◆ Goal of the exercise: With the pictures omitted, write out all of the listing exactly.

◆ Task data:
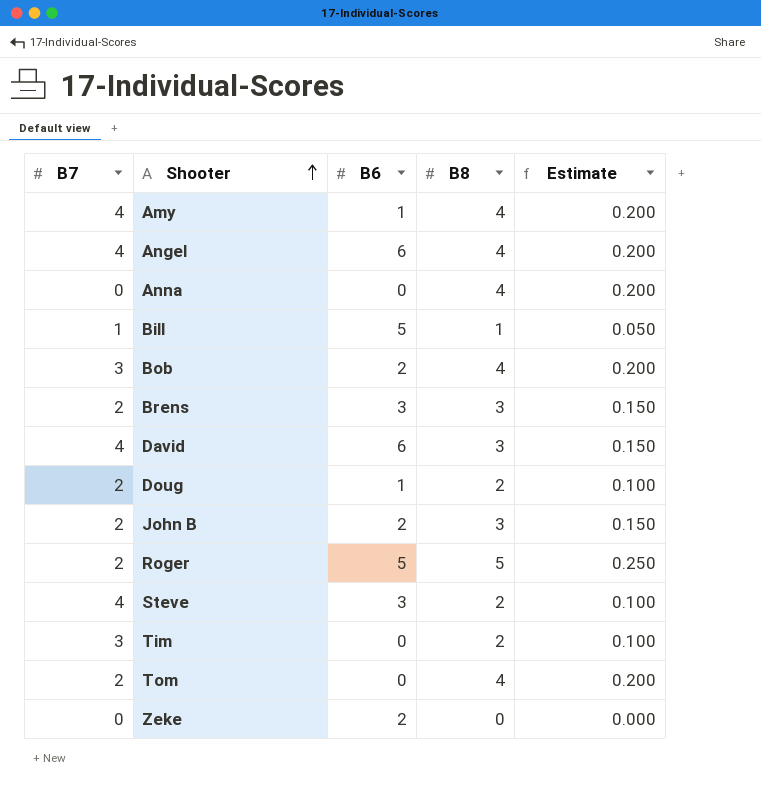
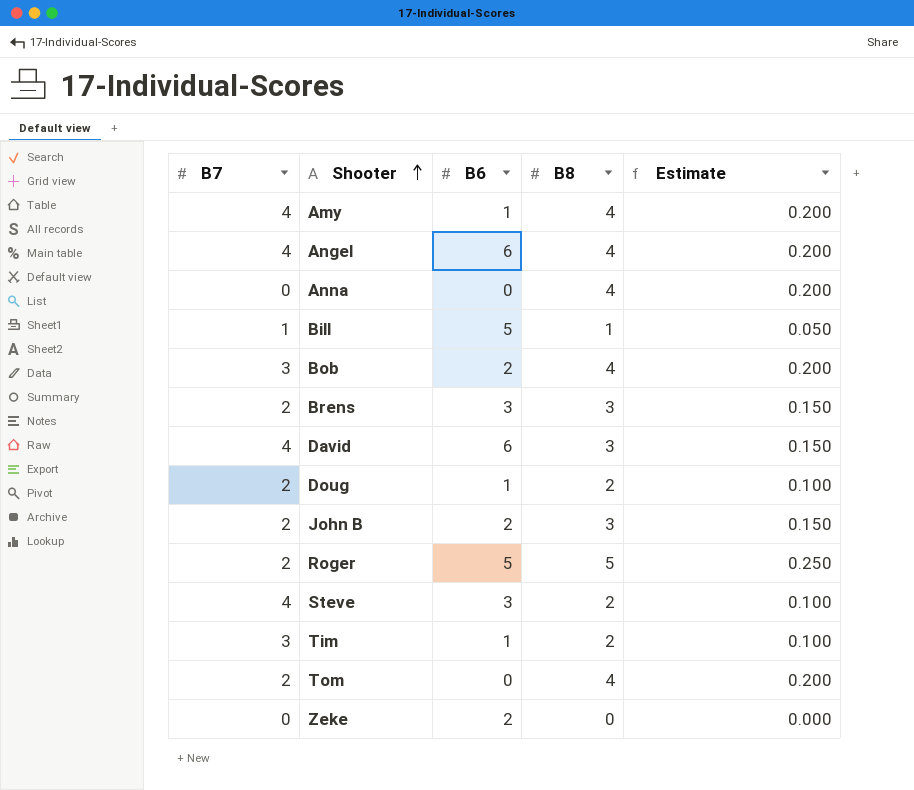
Tim | B6: 0 -> 1

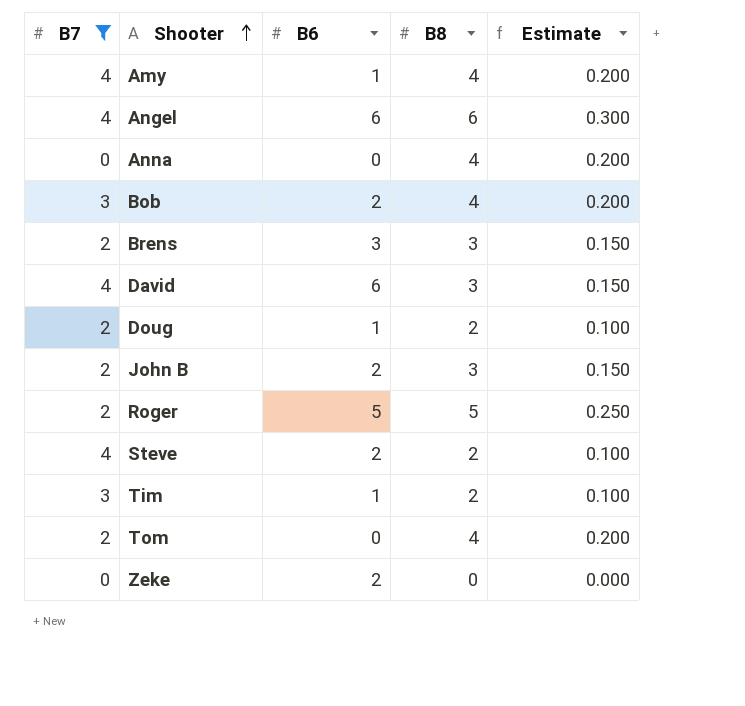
filter: none -> B7 != 1
Angel | B8: 4 -> 6
Angel | Estimate: 0.200 -> 0.300
Steve | B6: 3 -> 2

◆ Solution:
Tim | B6: 0 -> 1

filter: none -> B7 != 1
Angel | B8: 4 -> 6
Angel | Estimate: 0.200 -> 0.300
Steve | B6: 3 -> 2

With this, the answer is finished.